What Comes After the Supply Chain (My Corvette)
Unlike much of what I have written in this space over the past several months, this time there is no discussion of faster product cadence, globalization, economies of scale, suppliers determining their own destiny, or regulatory changes this time around. Instead, let me wax poetic about a couple of vehicles that have energized me of late.
A bit of history is in order. For years, I’ve been searching for a 1969 Chrysler 300C. This particular year and model holds family significance. The 300C was propelled by either a 440 or 383 Hemi made at the former Plant #2 in Windsor, Ontario—a facility my father and grandfather both worked at over the decades. My uncle had a 300C—a beautiful, flowing body in coupe or cabrio form. Though the search continues for the right 300C, few vehicles have truly stirred my soul from a styling, capability and value perspective over my quarter century in this business. This changed last January.
Though the C7 Chevrolet Corvette Stingray was introduced at the 2013 North American International Auto Show, at the 2014 show, as I was hosting an executive tour of the
vehicles on display, I became truly mesmerized by a C7 with a Cyber Gray Metallic exterior, Kalahari seats and chrome wheels. Though it stretched the wallet further than planned, a 30-minute pit stop at my local Chevrolet dealer placed me in the cue for the exact vehicle on display at the show. We joke about the lack of clarity and careful planning from impulse buyers. I became one and did not care!
The wait for my C7 was an exercise in patience. Special wax from Ohio, a cloth cover and even a trickle charger were purchased months before my C7 was scheduled for production. After five months of checking the Chevy site for when my order would move to the next level and perusing the Corvette blogs for restricted options and “constrained build” issues, I receive a call that my C7 was waiting for me at the dealer.
The close to 7,000 miles clocked on my C7 this summer were truly enjoyable and head-turning. My family and friends all took turns behind the wheel—stirred by the capability, presence and design of the Stingray. Chicago, Indianapolis (for the 500), Niagara-On-The-Lake, and northern Michigan were extended destinations for the Vette.
Enjoyment did not end with Vette’s winter hibernation. Chevrolet marketing had the foresight to discount a couple of days at the Ron Fellows Driving School at Spring Mountain in Pahrump, Nevada. What usually costs $2,500 was a two-day bargain at $1,000 for C7 owners. The sprawling grounds and tracks bordered by Death Valley on one side and Area 51 on the other is truly a performance car aficionado’s paradise. These two days in October truly underscored that the average performance car driver uses a small portion of their vehicle’s true capability every day. Over two days, we tried to break the C7 at every turn—accelerating, braking, skid paths etc. At every test, the C7 underscored that no matter what the 20 students and 10 instructors in my group could muster, GM test drivers have already been there, done that.

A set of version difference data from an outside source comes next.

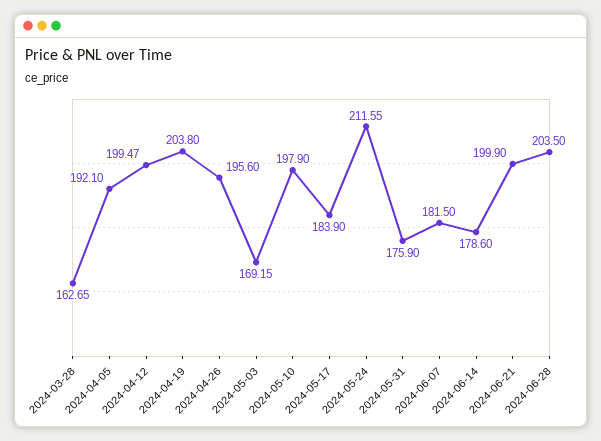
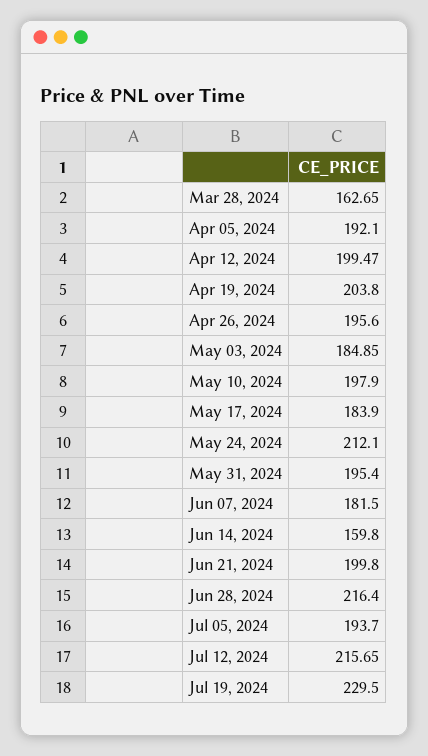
2024-05-03: 169.15 -> 184.85
2024-05-24: 211.55 -> 212.1
2024-05-31: 175.9 -> 195.4
2024-06-14: 178.6 -> 159.8
2024-06-21: 199.9 -> 199.8
2024-06-28: 203.5 -> 216.4
Jul 05, 2024: none -> 193.7
Jul 12, 2024: none -> 215.65
Jul 19, 2024: none -> 229.5

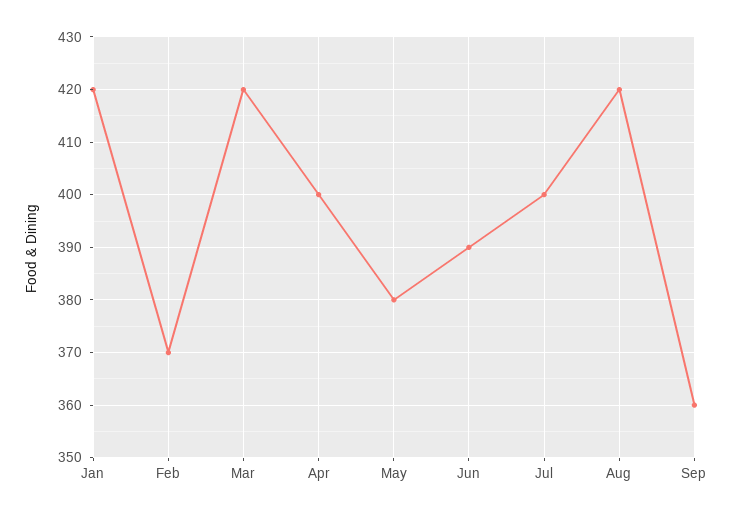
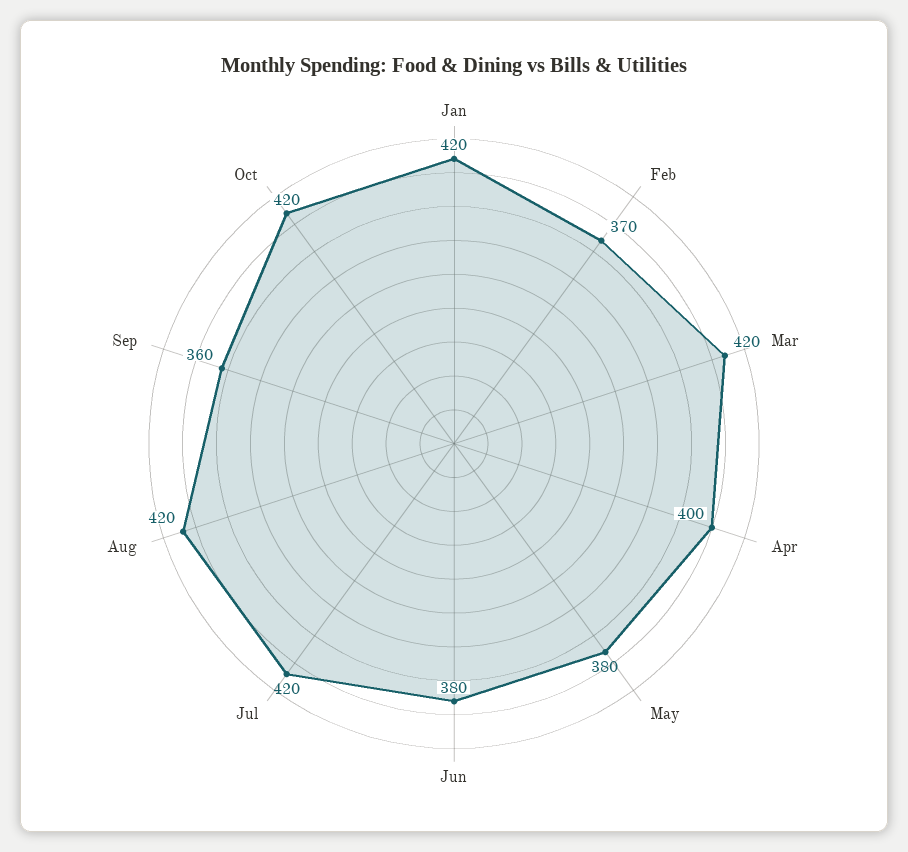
Jun: 390 -> 380
Jul: 400 -> 420
Oct: none -> 420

It turns out the stunning exterior design and attention to detail in the interior was only a starting point. The unflinching mission to ensure this car exceeded every one of its performance targets through innovative technology (thank you to scores of suppliers), commitment from the top at GM and a passionate development/production team achieved the goal of building the best sub-$100K sports car ever. Two days in October convinced me that souls can be stirred—even from Detroit.
OK. Next month back to product development, constraints, and the like. All of the stuff that is prelude to building great cars like the Corvette.